TASK STATEMENT.
Search the material for the string "respect" and copy each line where it occurs.

-- DATA FOR THIS TASK follows --

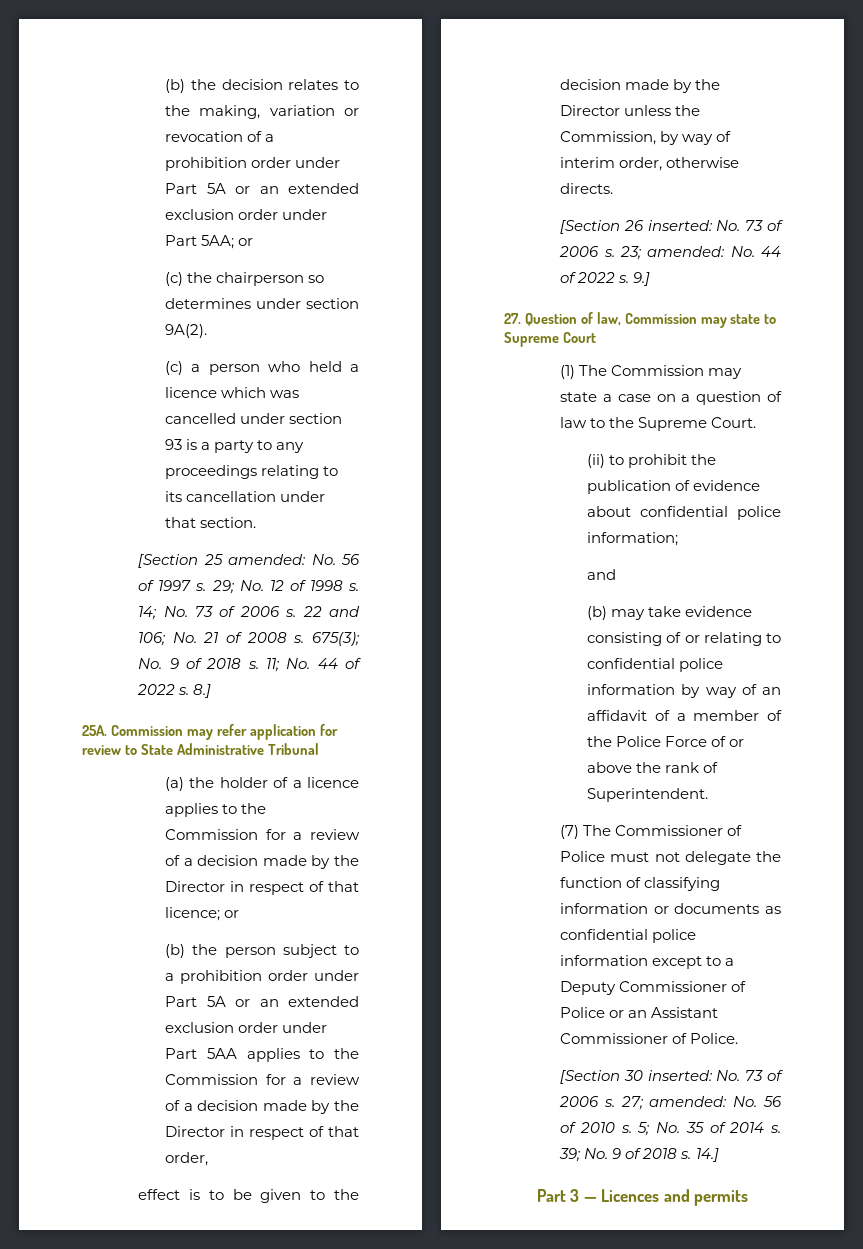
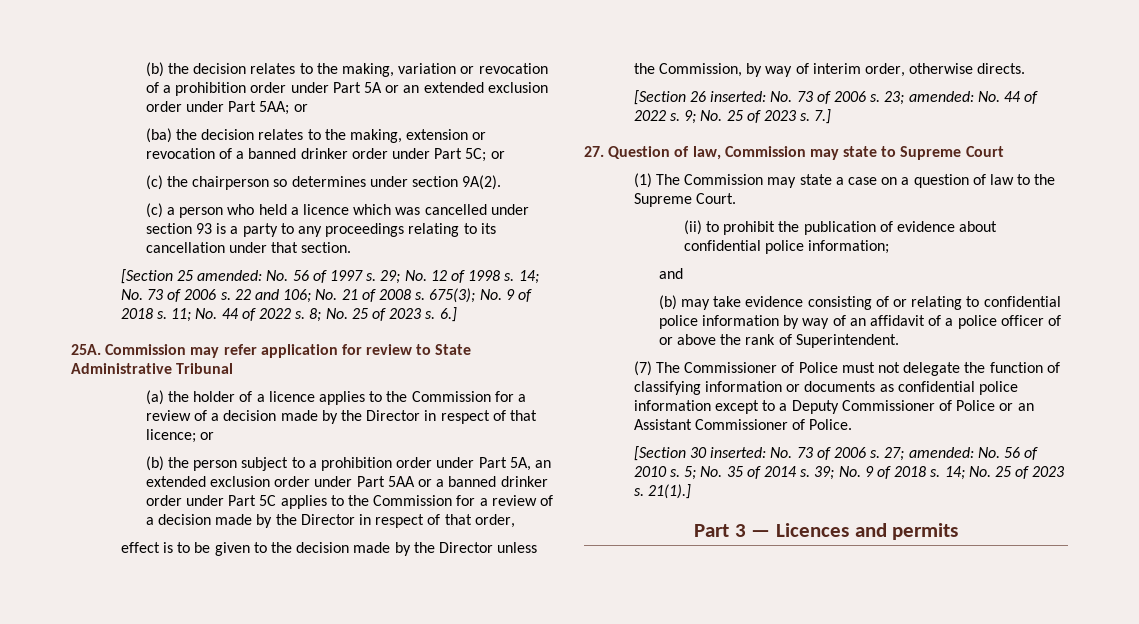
+ (ba) the decision relates to the making, extension or revocation of a banned drinker order under Part 5C; or
- 8.]
+ 8; No. 25 of 2023 s. 6.]
- (b) the person subject to a prohibition order under Part 5A or an extended exclusion order under Part 5AA applies to the Commission for a review of a decision made by the Director in respect of that order,
+ (b) the person subject to a prohibition order under Part 5A, an extended exclusion order under Part 5AA or a banned drinker order under Part 5C applies to the Commission for a review of a decision made by the Director in respect of that order,
- 9.]
+ 9; No. 25 of 2023 s. 7.]
- (b) may take evidence consisting of or relating to confidential police information by way of an affidavit of a member of the Police Force of or above the rank of Superintendent.
+ (b) may take evidence consisting of or relating to confidential police information by way of an affidavit of a police officer of or above the rank of Superintendent.
- 14.]
+ 14; No. 25 of 2023 s. 21(1).]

-- DATA FOR THIS TASK concluded --

ANSWER FOR THE TASK.
- (b) the person subject to a prohibition order under Part 5A or an extended exclusion order under Part 5AA applies to the Commission for a review of a decision made by the Director in respect of that order,
+ (b) the person subject to a prohibition order under Part 5A, an extended exclusion order under Part 5AA or a banned drinker order under Part 5C applies to the Commission for a review of a decision made by the Director in respect of that order,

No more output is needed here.